● **ABOUT THIS TASK**
From the data below, return the exact lines starting at the line containing "5:39am, Sunset: 8:00pm</div>" and ending at the line containing "absolute; top: 53px;", both included, and nothing else.

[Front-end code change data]
··········

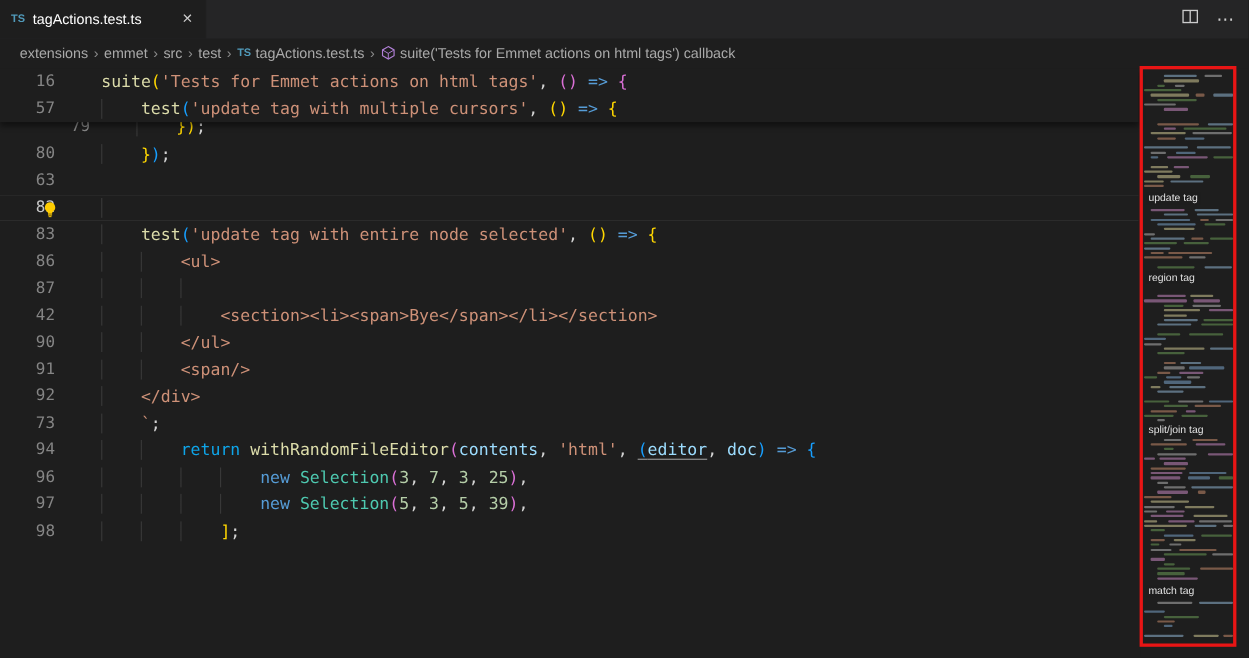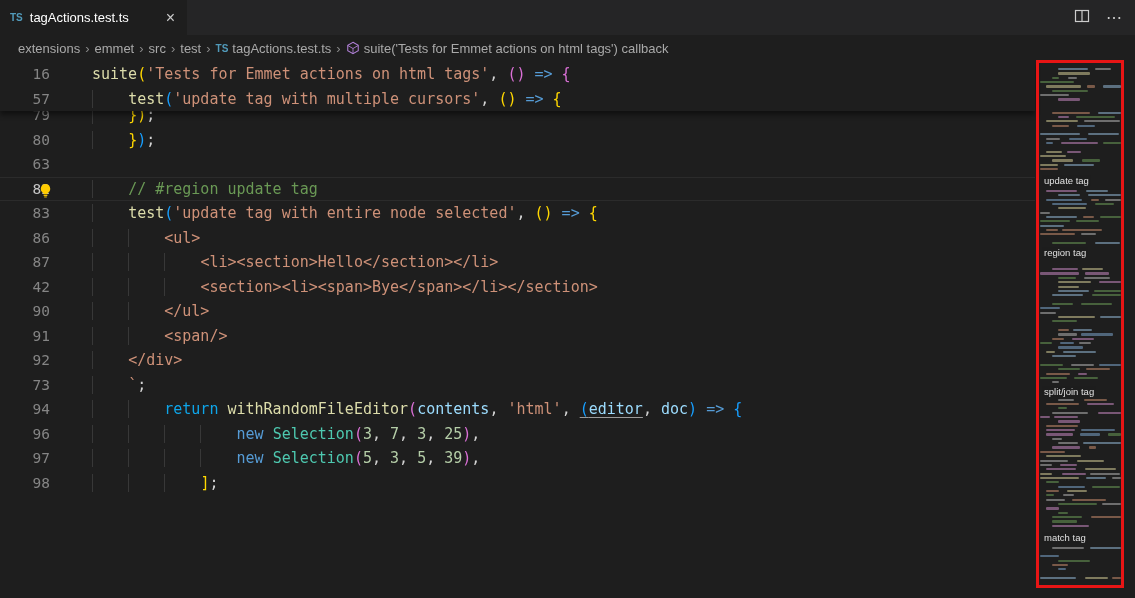--- a/index.html
+++ b/index.html
@@ -35,7 +35,7 @@
 
   #sticky{position:relative;z-index:5;background:#1e1e1e;box-shadow:0 4px 5px rgba(0,0,0,0.45);}
   #partial{height:16.5px;overflow:hidden;}
-  #partial .row{margin-top:-8px;}
+  #partial .row{margin-top:-8px;margin-left:32px;}
 
   
   .c-p{color:#d4d4d4}.c-kw{color:#569cd6}.c-ctl{color:#0ea5e9}.c-fn{color:#dcdcaa}

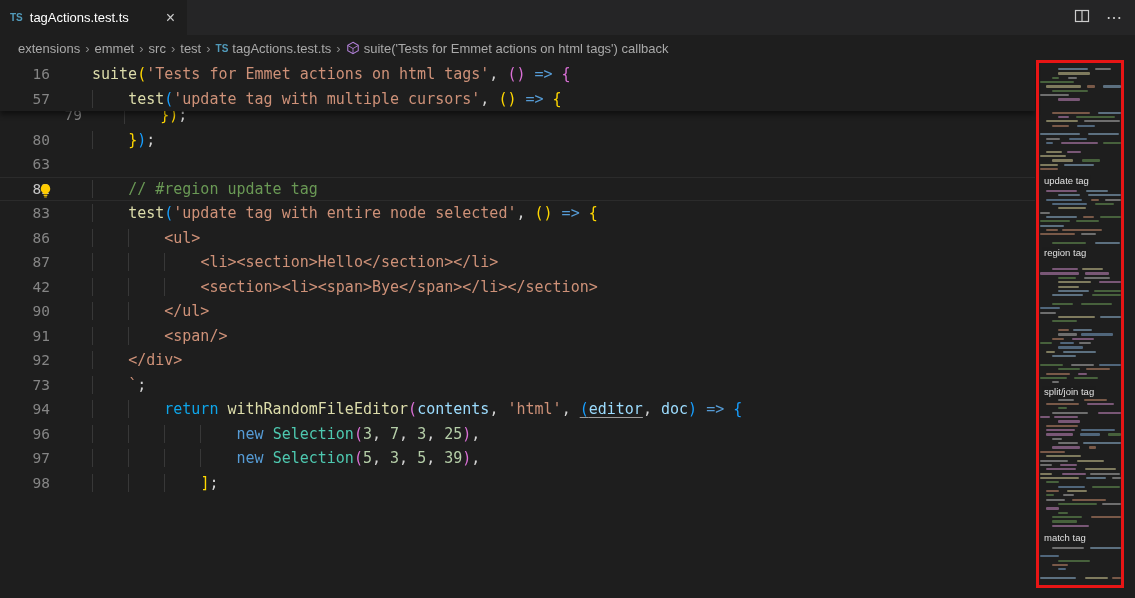--- a/index.html
+++ b/index.html
@@ -116,7 +116,7 @@
     <div id="code-lines">
         <div class="row"><div class="gutter">80</div><div class="margin"></div><div class="content"><span class="ig">    </span><span class="c-b1">}</span><span class="c-b3">)</span><span class="c-p">;</span></div></div>
         <div class="row"><div class="gutter">63</div><div class="margin"></div><div class="content"></div></div>
-        <div class="row current" style="position: relative;"><div class="gutter">82</div><div class="margin"></div><div class="content"><span class="ig">    </span><span class="c-cm">// #region update tag</span></div><span class="lightbulb"><svg width="15" height="15" viewBox="0 0 16 16">
+        <div class="row current" style="position: relative;"><div class="gutter">82</div><div class="margin"></div><div class="content"><span class="ig">    </span></div><span class="lightbulb"><svg width="15" height="15" viewBox="0 0 16 16">
               <path fill="#ffcc00" d="M8 1a5 5 0 0 0-3 9c.6.5 1 1 1 1.7V12h4v-.3c0-.7.4-1.2 1-1.7a5 5 0 0 0-3-9z"></path>
               <rect x="6" y="12.6" width="4" height="1.2" fill="#ffcc00"></rect>
               <rect x="6.6" y="14.4" width="2.8" height="1" fill="#ffcc00"></rect>

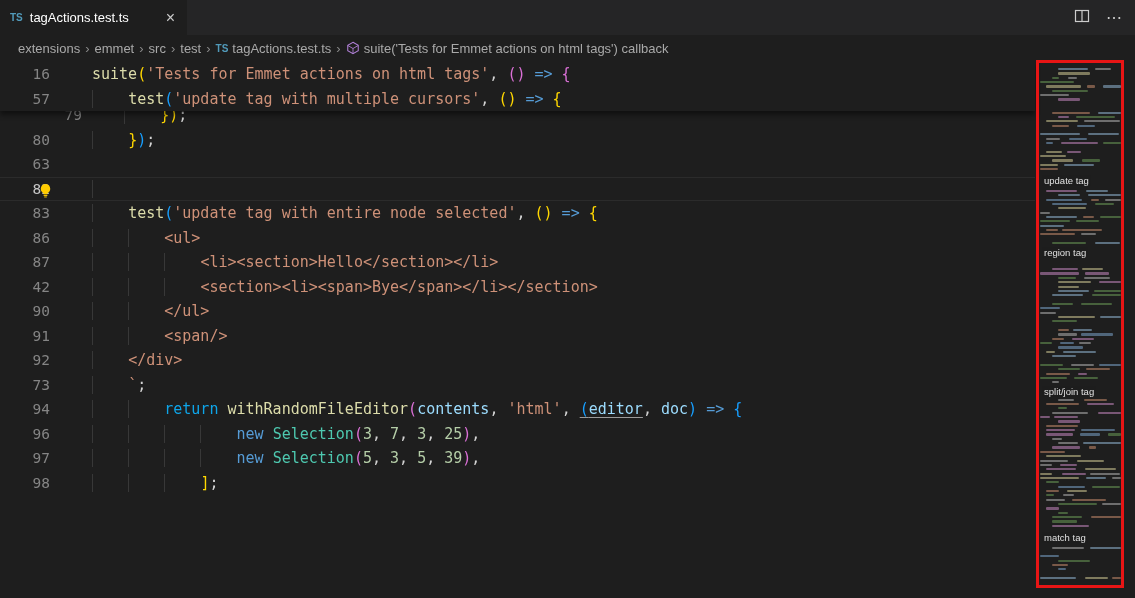--- a/index.html
+++ b/index.html
@@ -123,7 +123,7 @@
             </svg></span></div>
         <div class="row"><div class="gutter">83</div><div class="margin"></div><div class="content"><span class="ig">    </span><span class="c-fn">test</span><span class="c-b3">(</span><span class="c-str">'update tag with entire node selected'</span><span class="c-p">, </span><span class="c-b1">(</span><span class="c-b1">)</span><span class="c-p"> </span><span class="c-kw">=&gt;</span><span class="c-p"> </span><span class="c-b1">{</span></div></div>
         <div class="row"><div class="gutter">86</div><div class="margin"></div><div class="content"><span class="ig">    </span><span class="ig">    </span><span class="c-str">&lt;ul&gt;</span></div></div>
-        <div class="row"><div class="gutter">87</div><div class="margin"></div><div class="content"><span class="ig">    </span><span class="ig">    </span><span class="ig">    </span><span class="c-str">&lt;li&gt;&lt;section&gt;Hello&lt;/section&gt;&lt;/li&gt;</span></div></div>
+        <div class="row"><div class="gutter">87</div><div class="margin"></div><div class="content"><span class="ig">    </span><span class="ig">    </span><span class="ig">    </span></div></div>
         <div class="row"><div class="gutter">42</div><div class="margin"></div><div class="content"><span class="ig">    </span><span class="ig">    </span><span class="ig">    </span><span class="c-str">&lt;section&gt;&lt;li&gt;&lt;span&gt;Bye&lt;/span&gt;&lt;/li&gt;&lt;/section&gt;</span></div></div>
         <div class="row"><div class="gutter">90</div><div class="margin"></div><div class="content"><span class="ig">    </span><span class="ig">    </span><span class="c-str">&lt;/ul&gt;</span></div></div>
         <div class="row"><div class="gutter">91</div><div class="margin"></div><div class="content"><span class="ig">    </span><span class="ig">    </span><span class="c-str">&lt;span/&gt;</span></div></div>

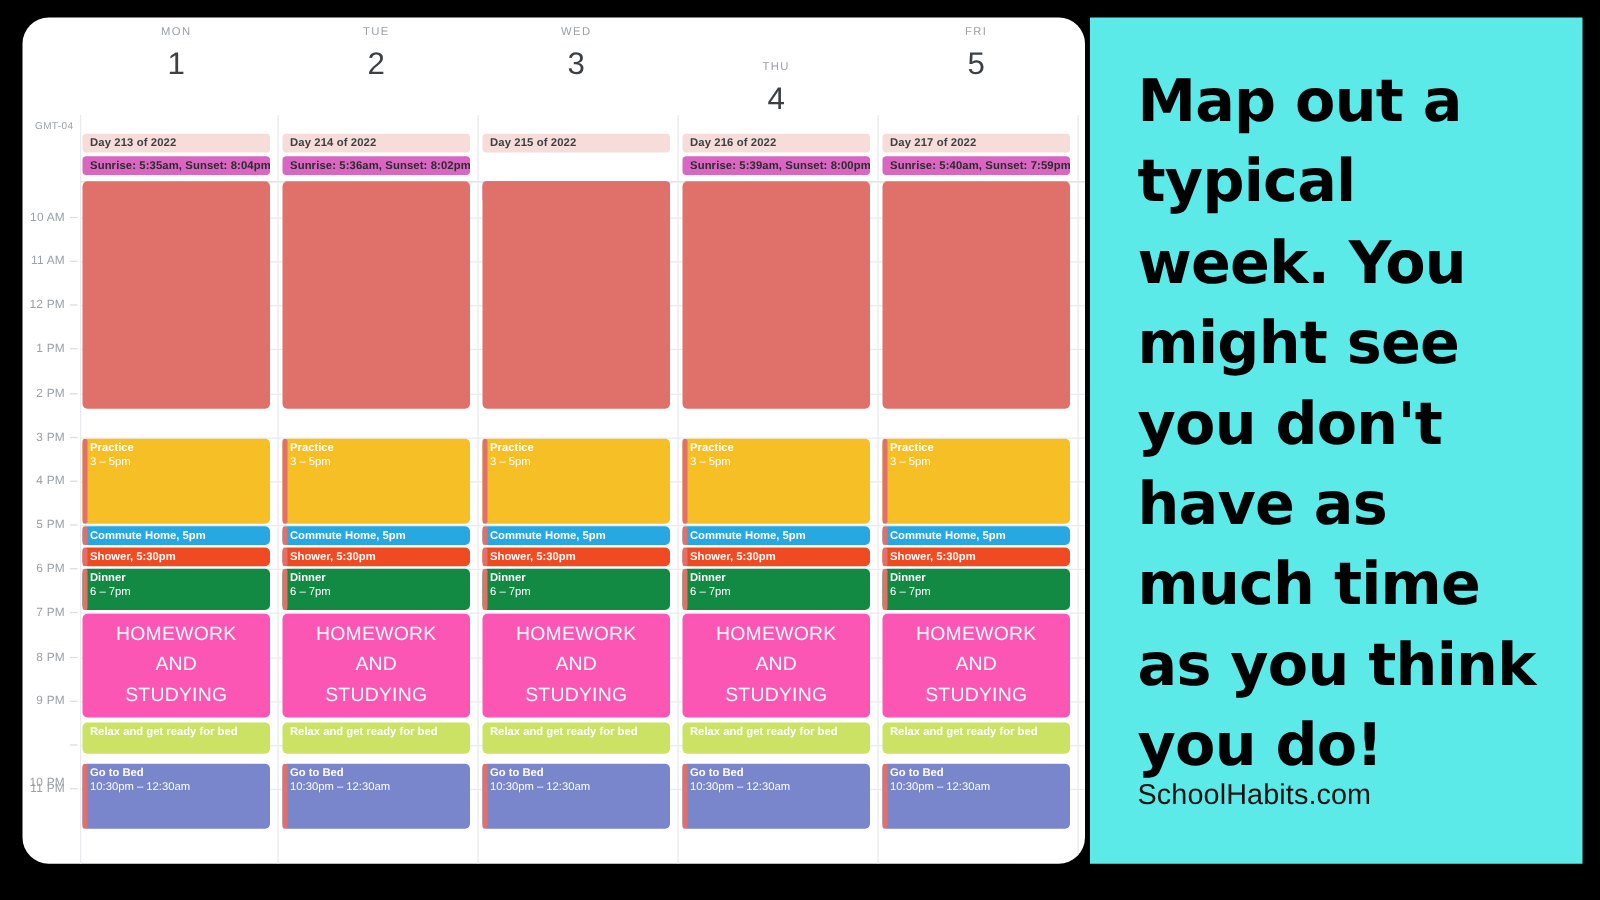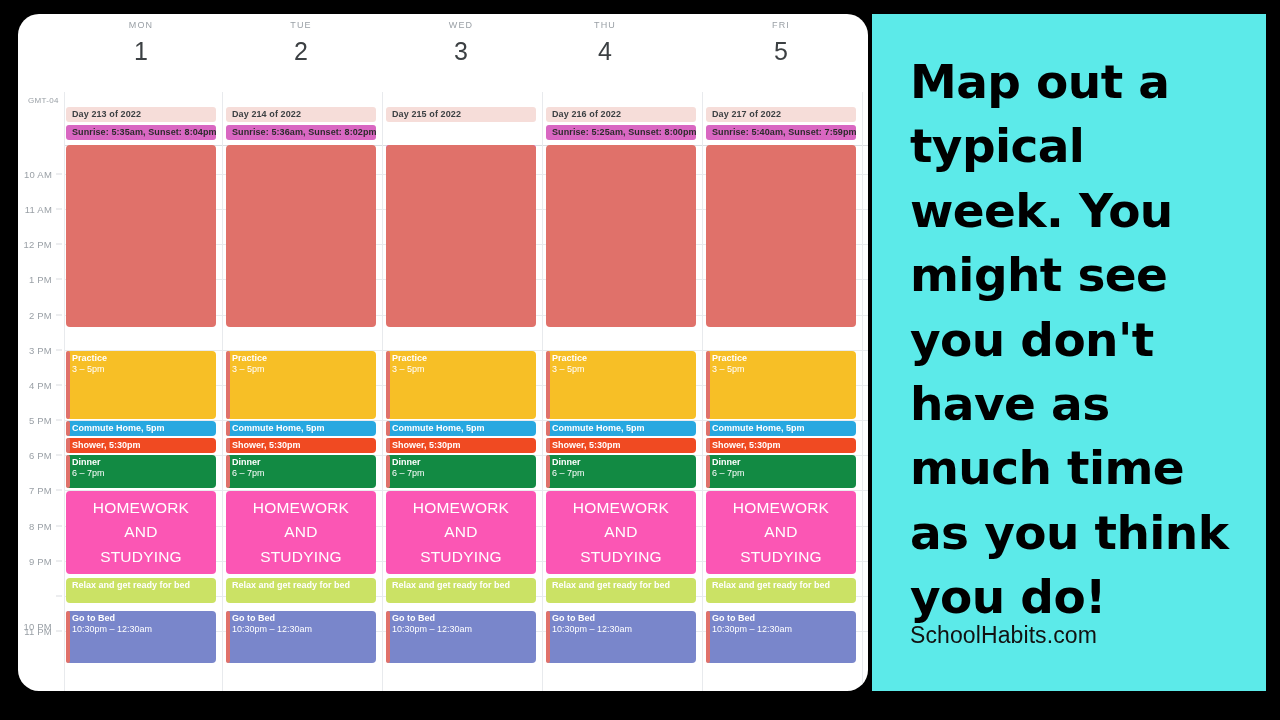--- a/index.html
+++ b/index.html
@@ -130,7 +130,7 @@
             <div class="dow">WED</div>
             <div class="dnum">3</div>
           </div>
-          <div class="dayhead" style="left: 512px;">
+          <div class="dayhead" style="left: 528px; margin-top: 28px;">
             <div class="dow">THU</div>
             <div class="dnum">4</div>
           </div>

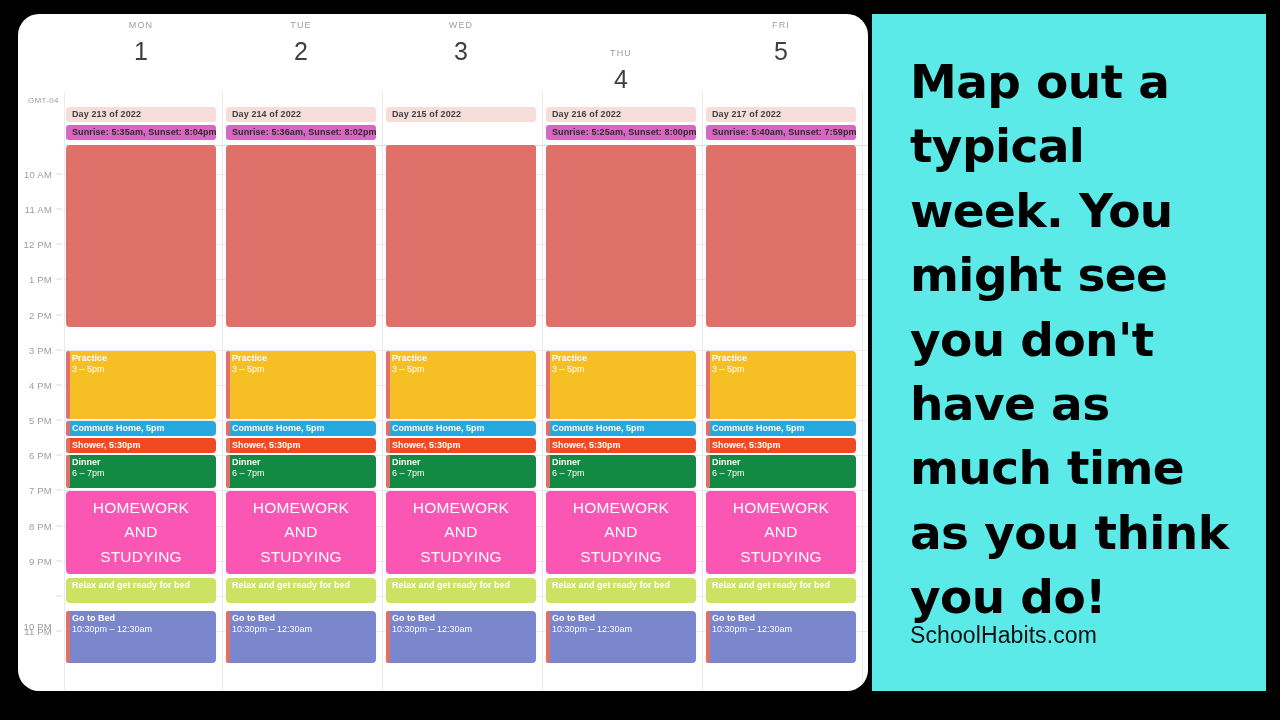--- a/index.html
+++ b/index.html
@@ -302,7 +302,7 @@
           </div>
           <div class="daycol" style="left: 528px;">
             <div class="allday day-of-year" style="top: 15px; height: 15px;">Day 216 of 2022</div>
-            <div class="allday sunrise" style="top: 33px; height: 15px;">Sunrise: 5:25am, Sunset: 8:00pm</div>
+            <div class="allday sunrise" style="top: 33px; height: 15px;">Sunrise: 5:39am, Sunset: 8:00pm</div>
             <div class="block-big" style="position: absolute; top: 53px; height: 182px; left: 0px; width: 100%; background: rgb(224, 113, 106); border-radius: 4px; overflow: hidden; color: rgb(255, 255, 255);"></div>
             <div style="position: absolute; top: 259px; height: 68px; left: 0px; width: 100%; background: rgb(247, 191, 38); border-radius: 4px; overflow: hidden; color: rgb(255, 255, 255); padding: 2px 4px 2px 6px; line-height: 1.18;">
               <div class="t1" style="font-size: 9px; font-weight: bold;">Practice</div>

··········

● **SOLUTION**
+            <div class="allday sunrise" style="top: 33px; height: 15px;">Sunrise: 5:39am, Sunset: 8:00pm</div>
             <div class="block-big" style="position: absolute; top: 53px; height: 182px; left: 0px; width: 100%; background: rgb(224, 113, 106); border-radius: 4px; overflow: hidden; color: rgb(255, 255, 255);"></div>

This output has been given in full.